For many people, this kind of self-deception is no real temptation.  For goodness sake, we have adult citizens sloshing around Walmart wearing Betty Boop pajama bottoms, and tattooed -- tattooed, forever! -- with the Tasmanian Devil.  Clearly, they are not falling prey to any kind of cultural pretensions (although maybe they're just pretending to like Betty Boop to gain the acceptance of their peers . . . ?  Nah).

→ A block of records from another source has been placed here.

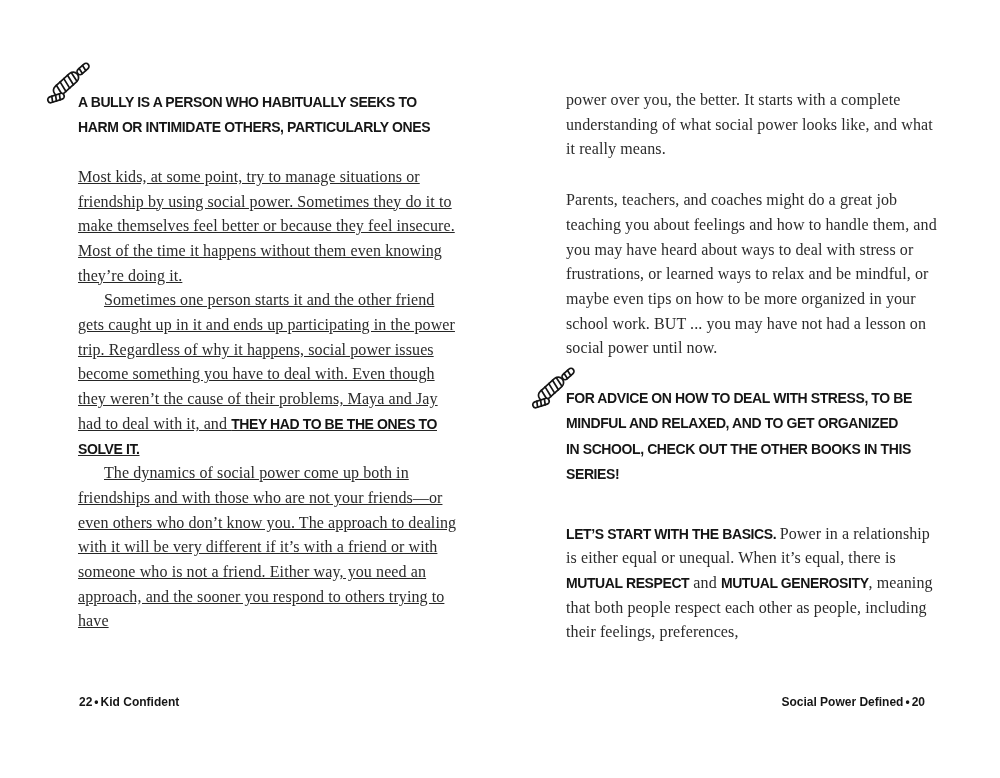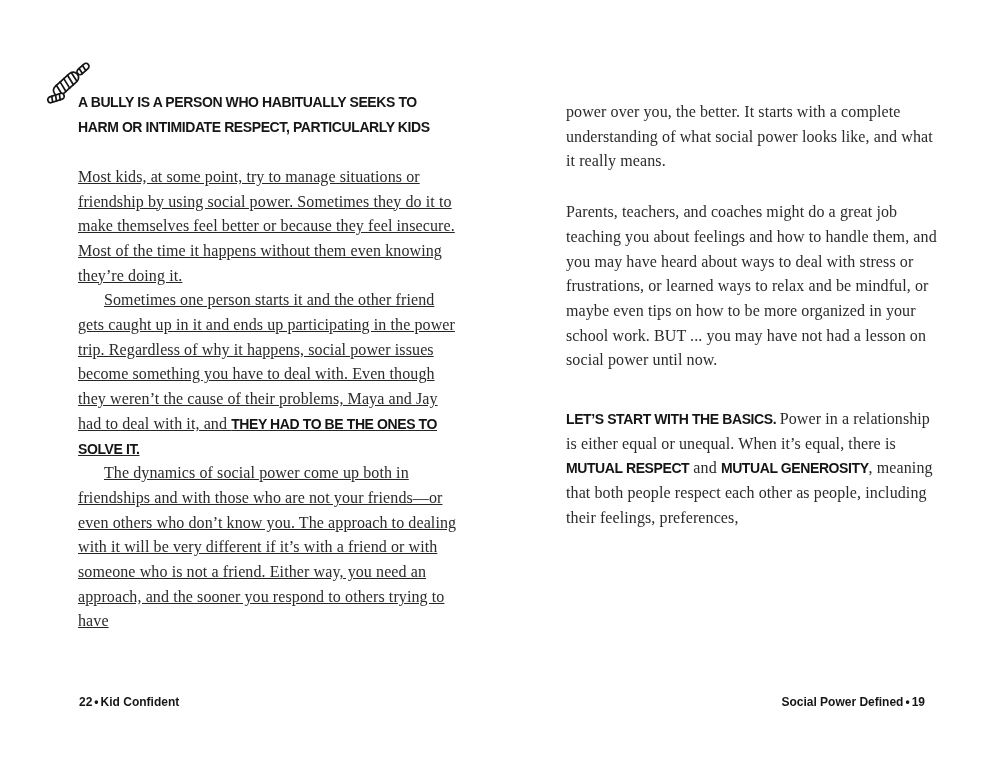--- a/index.html
+++ b/index.html
@@ -11,7 +11,7 @@
   }
   .col { position:absolute; }
   .col-left  { left:78px;  top:90px; width:380px; }
-  .col-right { left:566px; top:100px; width:372px; }
+  .col-right { left:566px; top:88px; width:372px; }
 
   .hand { font-family:"Liberation Sans", sans-serif; font-weight:700; color:#1a1a1a; }
 

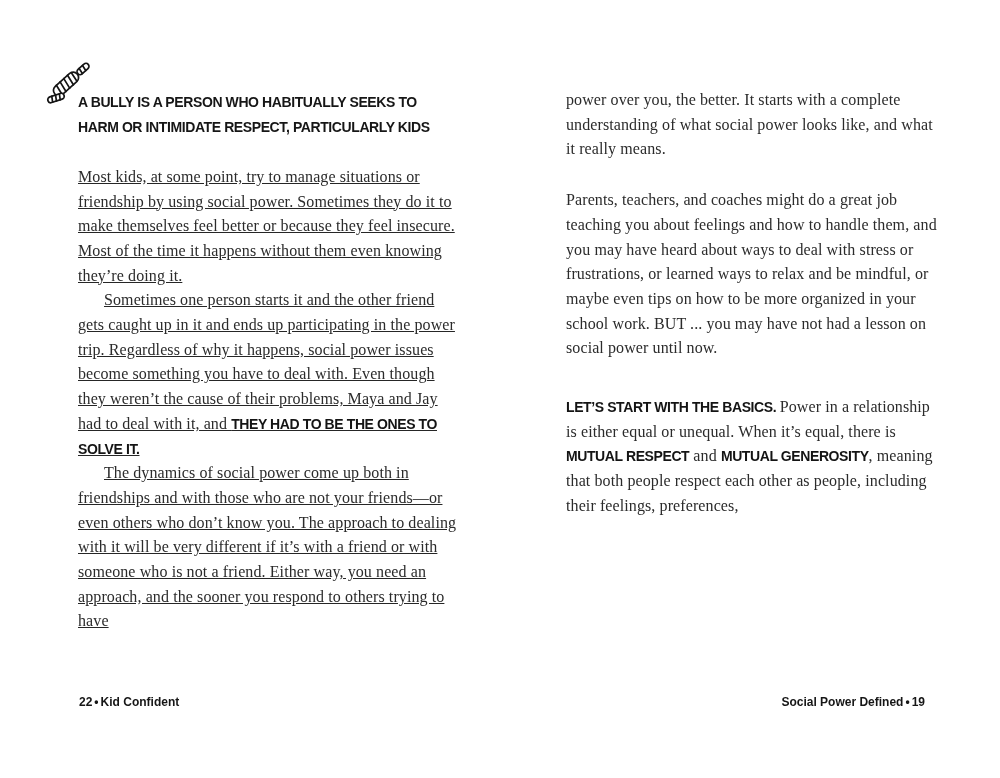--- a/index.html
+++ b/index.html
@@ -90,7 +90,7 @@
         </svg>
       <div class="hand hand-heading">
         <div class="hline">A BULLY IS A PERSON WHO HABITUALLY SEEKS TO</div>
-        <div class="hline">HARM OR INTIMIDATE RESPECT, PARTICULARLY KIDS</div>
+        <div class="hline">HARM OR INTIMIDATE OTHERS, PARTICULARLY ONES</div>
       </div>
     </div>
 

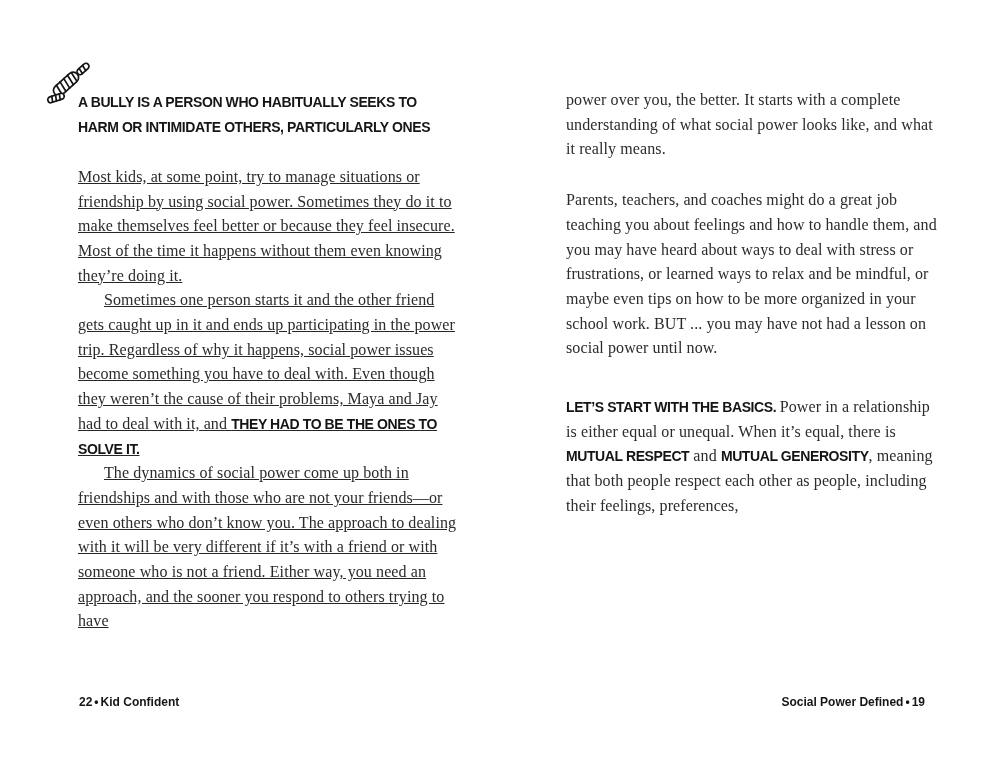--- a/index.html
+++ b/index.html
@@ -109,6 +109,17 @@
 
     <p class="para mt-p2"><span>Parents, teachers, and coaches might do a great job teaching you about feelings and how to handle them, and you may have heard about ways to deal with stress or frustrations, or learned ways to relax and be mindful, or maybe even tips on how to be more organized in your school work. BUT ... you may have not had a lesson on social power until now.</span></p>
 
+    <div class="heading-block mt-h3">
+      <svg class="doodle-icon doodle-c" viewBox="0 0 46 44">
+          <use href="#doodle-sticks"></use>
+        </svg>
+      <div class="hand hand-heading">
+        <div class="hline">FOR ADVICE ON HOW TO DEAL WITH STRESS, TO BE</div>
+        <div class="hline">MINDFUL AND RELAXED, AND TO GET ORGANIZED</div>
+        <div class="hline">IN SCHOOL, CHECK OUT THE OTHER BOOKS IN THIS</div>
+        <div class="hline">SERIES!</div>
+      </div>
+    </div>
 
     <p class="para mt-basics"><span class="hand-bold">LET’S START WITH THE BASICS. </span><span>Power in a relationship is either equal or unequal. When it’s equal, there is </span><span class="hand-bold">MUTUAL RESPECT</span><span> and </span><span class="hand-bold">MUTUAL GENEROSITY</span><span>, meaning that both people respect each other as people, including their feelings, preferences,</span></p>
 

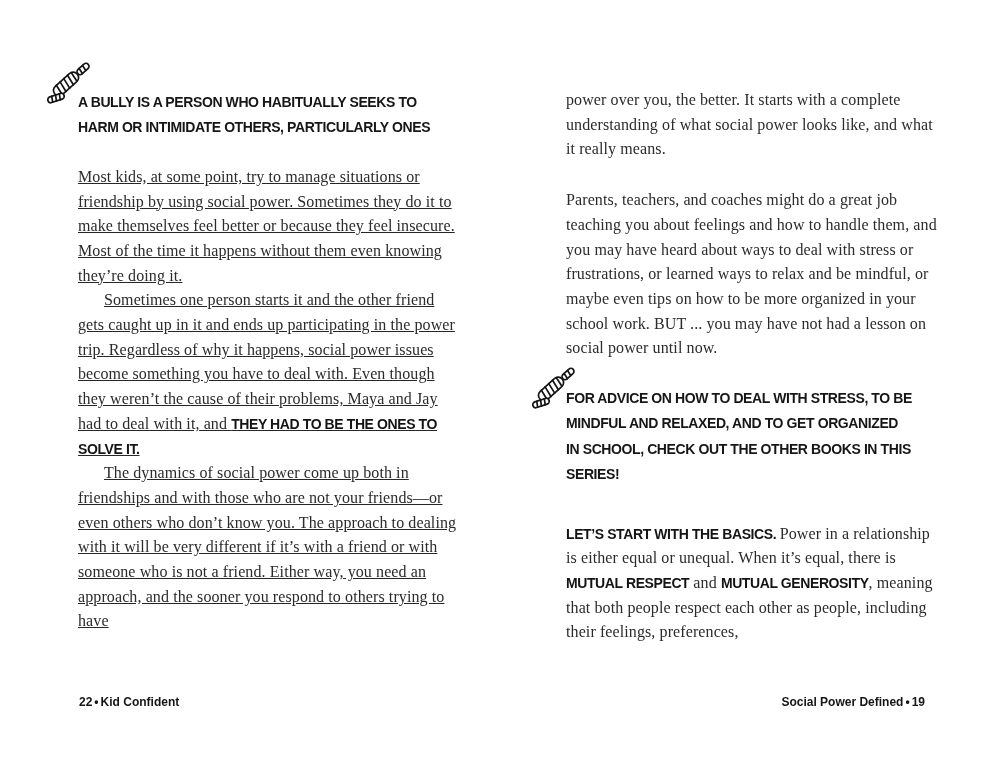--- a/index.html
+++ b/index.html
@@ -129,7 +129,7 @@
     <span>22</span><span>•</span><span>Kid Confident</span>
   </div>
   <div class="footer footer-right">
-    <span>Social Power Defined</span><span>•</span><span>19</span>
+    <span>Social Power Defined</span><span>•</span><span>20</span>
   </div>
 
 </div>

But for many others, turning their backs on their unique desires and tastes is a warning sign that something is terribly wrong.  In C. S. Lewis' That Hideous Strength, the disastrously foolish Mark Studdock nearly loses his soul, and he comes to that point very quickly-- and it all begins with an unwillingness to assert his own tastes, because he's afraid they're not the correct tastes.  He begins by being willing to put aside who he really is, and before he knows it, he's very nearly willing to put aside the fact that's he's human.  I think I remember Lewis bringing up a similar idea in The Screwtape Letters, when the demon remarks that he once lost a soul merely because the fellow wasn't willing to give up, even in front of his toney friends, his beloved mug of hot cocoa.  It's Friday, someone look it up for me.

It's important for your own peace of mind to be aesthetically honest; and it's important for the culture at large.  If more people were willing to say, "I just don't like this" to things which may or may not have any artistic or aesthetic merit, then it would be a lot easier to say "Nobody should like this" to things that clearly have no artistic or aesthetic merit, only everyone's afraid of looking like the dumbbell who doesn't get it.

You hear that, Tilda Swinton?  Wake up!  I'm putting my foot down.

Heck, I don't have a grand, important message here, and I don't want to tie a pretty moral blogger bow on this post if it doesn't deserve one.  All I'm saying is . . .. if there's some cultural or aesthetic phenomenon that all the critics are making a fuss about, then go ahead and try it.  FIgure out what the fuss is about. Put your active little brain to work on it.  But if you gave it a fair shot and you still keep coming up with nothing, then just . . . let it go.  Life's too short to pretend you like scat.